Several kinds of lead–acid batteries have been developed, such as the flooded battery (which requires regular topping up with distilled water) and the sealed maintenance-free battery, including the valve-regulated lead–acid (VRLA) battery and gelled/absorbed electrolyte-based lead–acid battery [1]. In practice, the lead–acid battery has an electrical turnaround efficiency of 75–80% with an energy density of 30–50 Wh/kg. The nominal voltage of the lead–acid battery is ~ 2 V [34]. Furthermore, the lead–acid battery has a low price ($300–600/kWh), is easy to manufacture, has maintenance-free designs, and allows easy recycling of the battery components (> 97% of all battery lead can be recycled) [32]. However, the practical application of lead–acid battery for GLEES is limited because of the relatively short lifetime (500–1000 cycles) and its low energy density resulting from the inherent high density of lead.
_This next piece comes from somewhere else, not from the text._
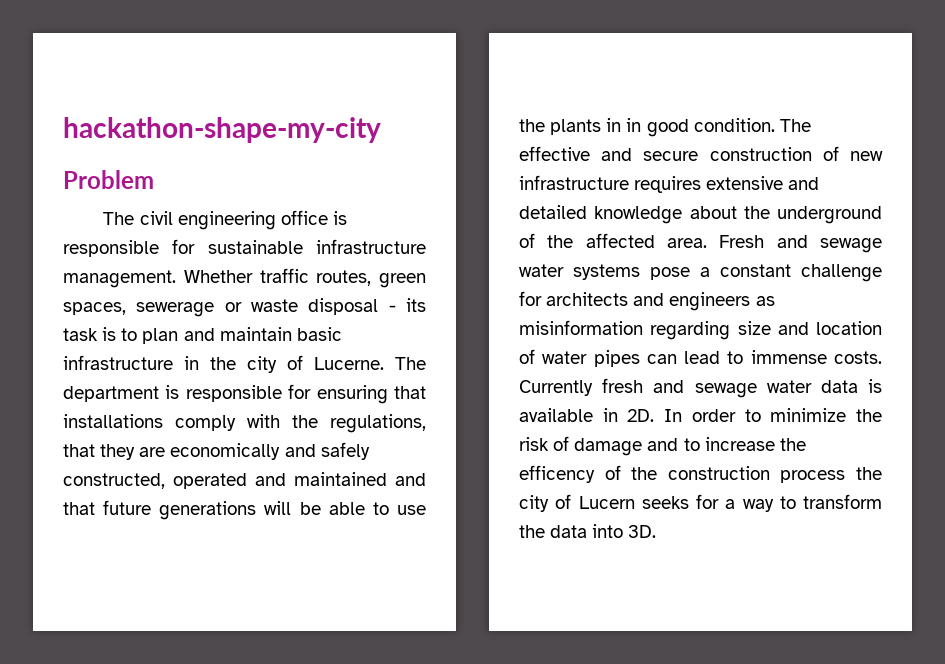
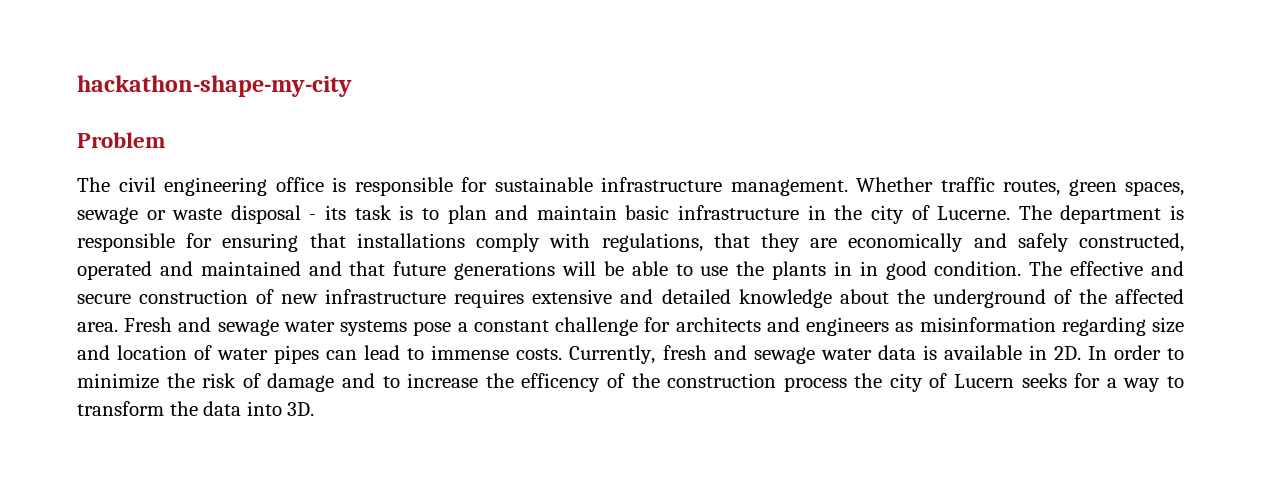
[136,302,215,317] sewerage -> [77,207,138,224] sewage
[292,415,318,428] the -> (591, 240) none
[519,380,593,396] Currently -> [569,345,656,364] Currently,

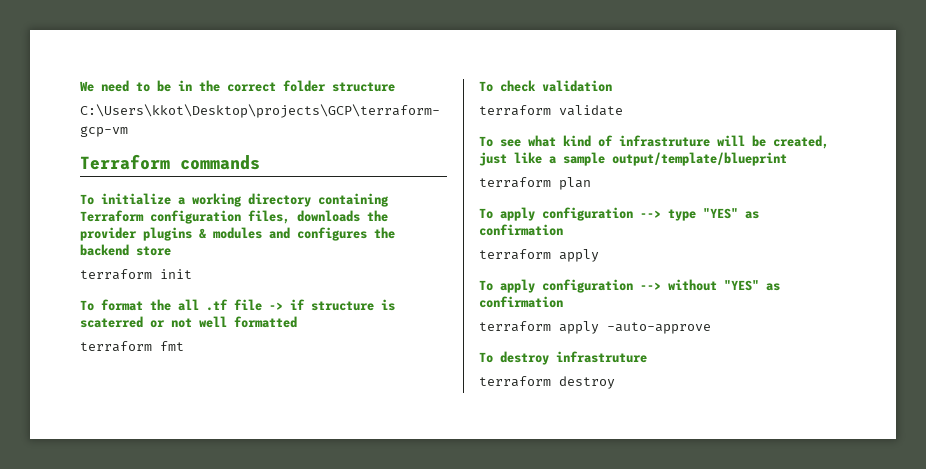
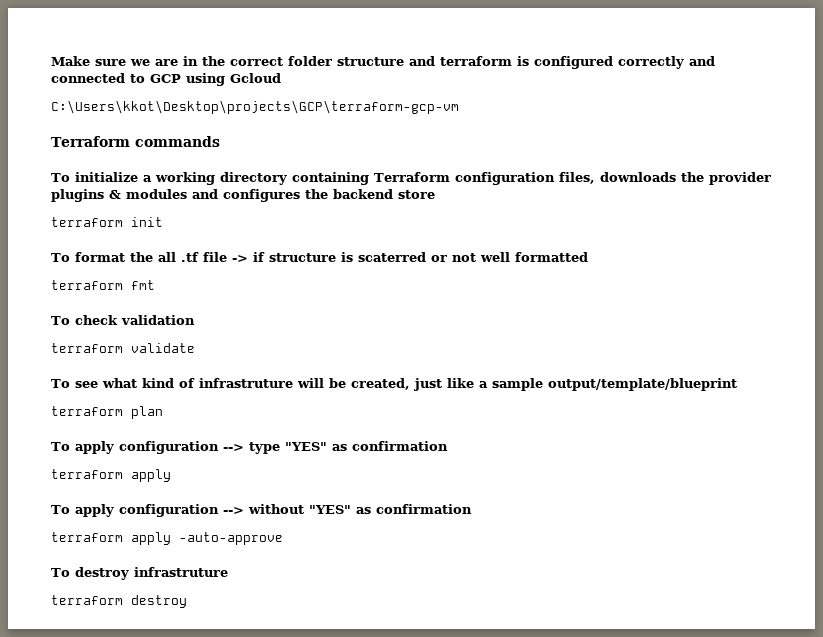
[80,80,171,92] We need to be -> [51,56,178,66] Make sure we are
(395, 87) none -> [409,56,715,69] [51,73,281,86] and terraform is configured correctly and connected to GCP using Gcloud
In addition, a thermal management system is required for lead–acid batteries due to their poor low-temperature performance. The major advantages and disadvantages of lead–acid batteries are listed in Table 1. For stationary applications, the lead–acid battery is flooded with excess electrolyte to minimize maintenance and the watering interval [32]. In addition, the VRLA stationary battery utilizes the recombination of oxygen and hydrogen released on the positive and negative plates, respectively, to generate water, thereby eliminating the need to add water in conventional lead–acid batteries [25].

Table 1 Major advantages and disadvantages of different types of batteries [32]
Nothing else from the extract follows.